Questi due obiettivi sollevano diverse questioni in termini di protezione dei dati. Esse verranno affrontati in paragrafi distinti, anche se fanno parte della stessa proposta.

La presente proposta ha lo scopo di modificare le istruzioni consolari comuni (ICC). Queste sono state adottate dal comitato esecutivo istituito dalla convenzione che applica l'accordo di Schengen del 14 giugno 1985. Quale parte dell'accordo di Schengen, esse sono state recepite nella legislazione comunitaria da un protocollo allegato al trattato di Amsterdam e da allora sono state modificate in varie occasioni. Sebbene una serie di modifiche resti riservata, le ICC sono state pubblicate nel 2000. Quanto al contenuto, si tratta essenzialmente di un manuale contenente regole pratiche su come rilasciare visti per soggiorni di breve durata. Esse contengono disposizioni sull'esame delle domande, sulla procedura decisionale, su come compilare le vignette visto, ecc.

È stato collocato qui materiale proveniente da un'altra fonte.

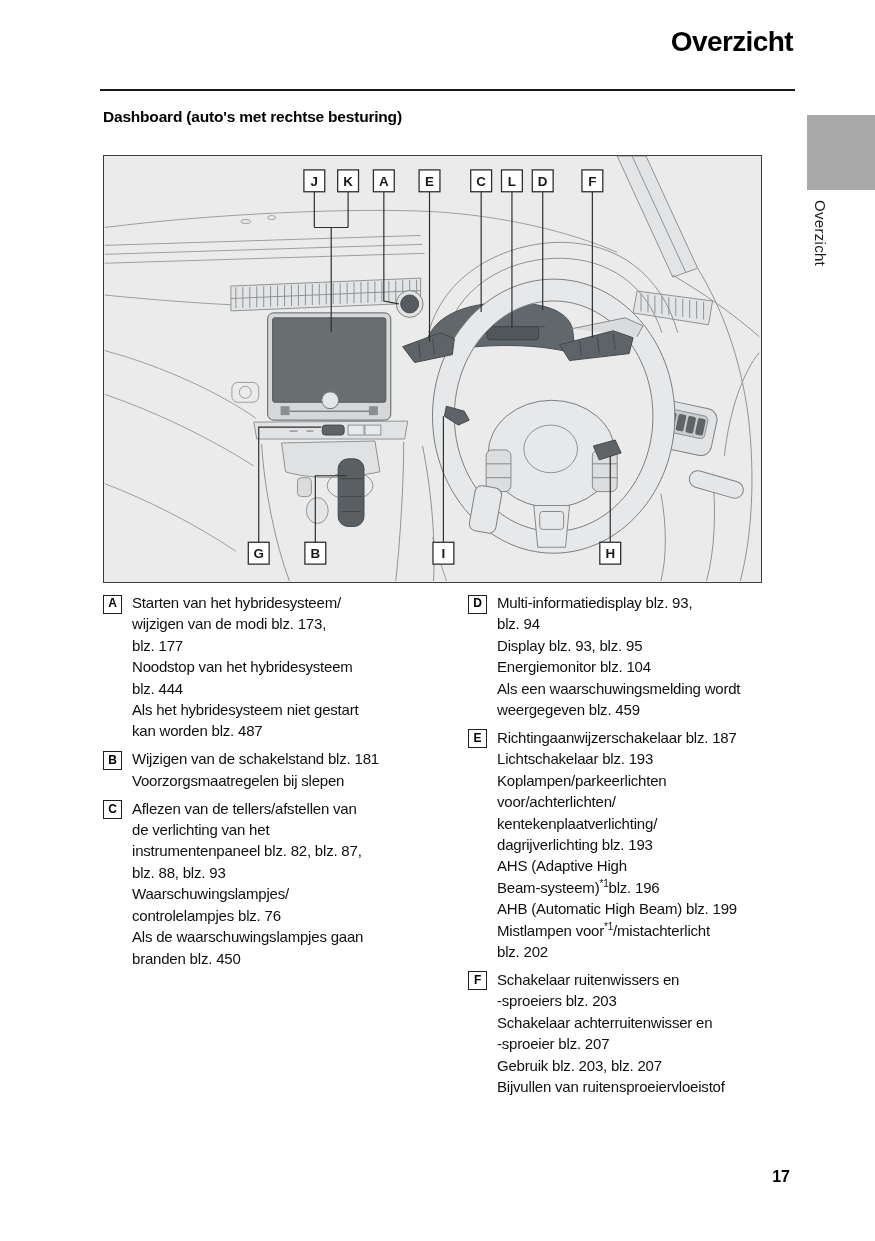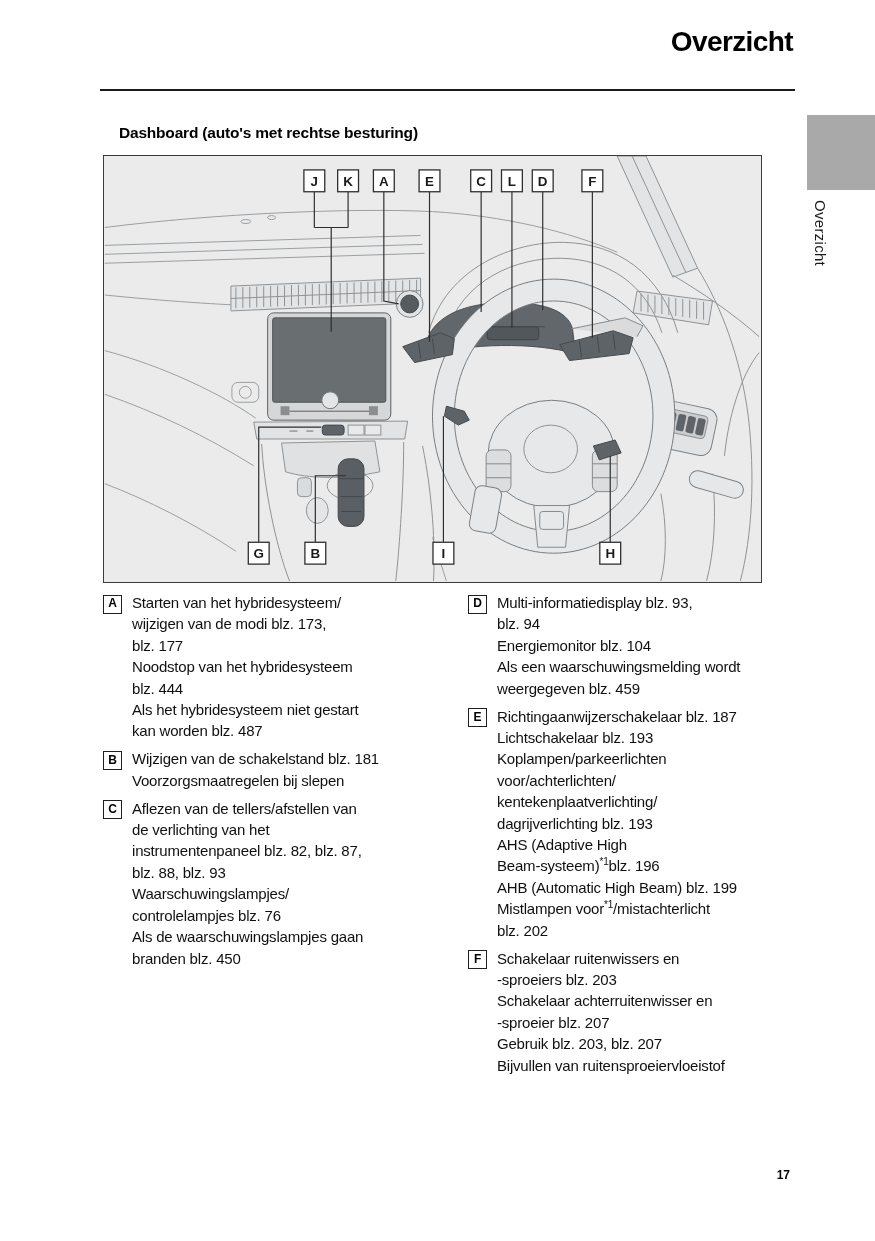--- a/index.html
+++ b/index.html
@@ -7,21 +7,21 @@
     width:875px;height:1241px;position:relative;background:#ffffff;
     font-family:"Liberation Sans","DejaVu Sans",sans-serif;color:#111;
     overflow:hidden;
   }
   .page-title{
     position:absolute;top:26px;right:82px;margin:0;
     font-size:28px;font-weight:bold;letter-spacing:-0.6px;color:#000;
   }
   .rule{position:absolute;left:100px;top:89px;width:695px;height:2px;background:#1a1a1a;}
   .section-heading{
-    position:absolute;left:103px;top:108px;margin:16px;
+    position:absolute;left:103px;top:108px;margin:0;
     font-size:15.5px;font-weight:bold;letter-spacing:-0.2px;color:#000;
   }
   .side-tab{position:absolute;right:0;top:115px;width:68px;height:75px;}
   .side-tab-label{
     position:absolute;left:812px;top:200px;
     writing-mode:vertical-rl;font-size:15px;letter-spacing:0.3px;color:#1a1a1a;
   }
   .figure{
     position:absolute;left:103px;top:155px;width:659px;height:428px;
     border:1.5px solid #3c3c3c;box-sizing:border-box;background:#ebebec;
@@ -34,21 +34,21 @@
     font-size:15px;line-height:21.4px;letter-spacing:-0.2px;color:#101010;}
   .lbox{
     position:absolute;left:0;top:2.5px;width:19px;height:19px;
     border:1.7px solid #1f1f1f;box-sizing:border-box;background:#fff;
     display:flex;align-items:center;justify-content:center;
     font-size:12px;font-weight:bold;color:#000;
   }
   .lline sup{font-size:10px;line-height:0;}
   .page-number{
     position:absolute;top:1168px;right:85px;
-    font-size:12px;font-weight:bold;color:#000;
+    font-size:16px;font-weight:bold;color:#000;
   }
 </style>
 </head>
 <body>
 
 <h1 class="page-title">Overzicht</h1>
 <div class="rule"></div>
 <h2 class="section-heading">Dashboard (auto's met rechtse besturing)</h2>
 <div class="side-tab" style="background: rgb(169, 169, 169);"></div>
 <div class="side-tab-label">Overzicht</div>
@@ -317,20 +317,21 @@
         <div class="lline">controlelampjes blz. 76</div>
         <div class="lline">Als de waarschuwingslampjes gaan</div>
         <div class="lline">branden blz. 450</div>
       </div>
     </div>
   <div class="col right" id="legend-right">
       <div class="item">
         <span class="lbox">D</span>
         <div class="lline">Multi-informatiedisplay blz. 93,</div>
         <div class="lline">blz. 94</div>
+        <div class="lline">Display blz. 93, blz. 95</div>
         <div class="lline">Energiemonitor blz. 104</div>
         <div class="lline">Als een waarschuwingsmelding wordt</div>
         <div class="lline">weergegeven blz. 459</div>
       </div>
       <div class="item">
         <span class="lbox">E</span>
         <div class="lline">Richtingaanwijzerschakelaar blz. 187</div>
         <div class="lline">Lichtschakelaar blz. 193</div>
         <div class="lline">Koplampen/parkeerlichten</div>
         <div class="lline">voor/achterlichten/</div>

2.   RACCOLTA DI IDENTIFICATORI BIOMETRICI

2.1.   Osservazioni preliminari: specificità dei dati biometrici

Secondo la proposta sul sistema di informazione visti (VIS) (1) presentato dalla Commissione il 28 dicembre 2004, gli Stati membri introducono identificatori biometrici come le impronte digitali e le fotografie nel VIS per scopi di verifica (o) identificazione. L'attuale proposta di regolamento del Parlamento europeo e del Consiglio che modifica le ICC ha lo scopo di fornire una base giuridica per la raccolta di identificatori biometrici.

Sulla proposta VIS, il GEPD ha espresso un parere il 23 marzo 2005 (2). In esso si sottolinea l'importanza di applicare al trattamento di dati biometrici tutte le necessarie salvaguardie, considerate le loro caratteristiche specifiche: (3)

«L'utilizzazione della biometria nei sistemi d'informazione non è mai una scelta irrilevante, specie allorché il sistema in questione riguarda un numero così elevato di persone. La biometria (…) modifica in maniera irrevocabile la relazione tra corpo e identità, in quanto le caratteristiche del corpo umano possono essere» lette «da una macchina e sottoposte a un successivo trattamento. Le caratteristiche biometriche, benché non possano essere lette dall'occhio umano, sono leggibili e utilizzabili mediante strumenti appropriati, in qualsiasi circostanza e ovunque si rechi la persona in questione.»

Secondo il GEPD, la natura delicata dei dati biometrici esige che l'introduzione di obblighi per la loro utilizzazione intervenga soltanto dopo un'approfondita valutazione dei rischi e che si segua una procedura che consenta un totale controllo democratico. Queste osservazioni sono alla base dell'esame della presente proposta da parte del GEPD.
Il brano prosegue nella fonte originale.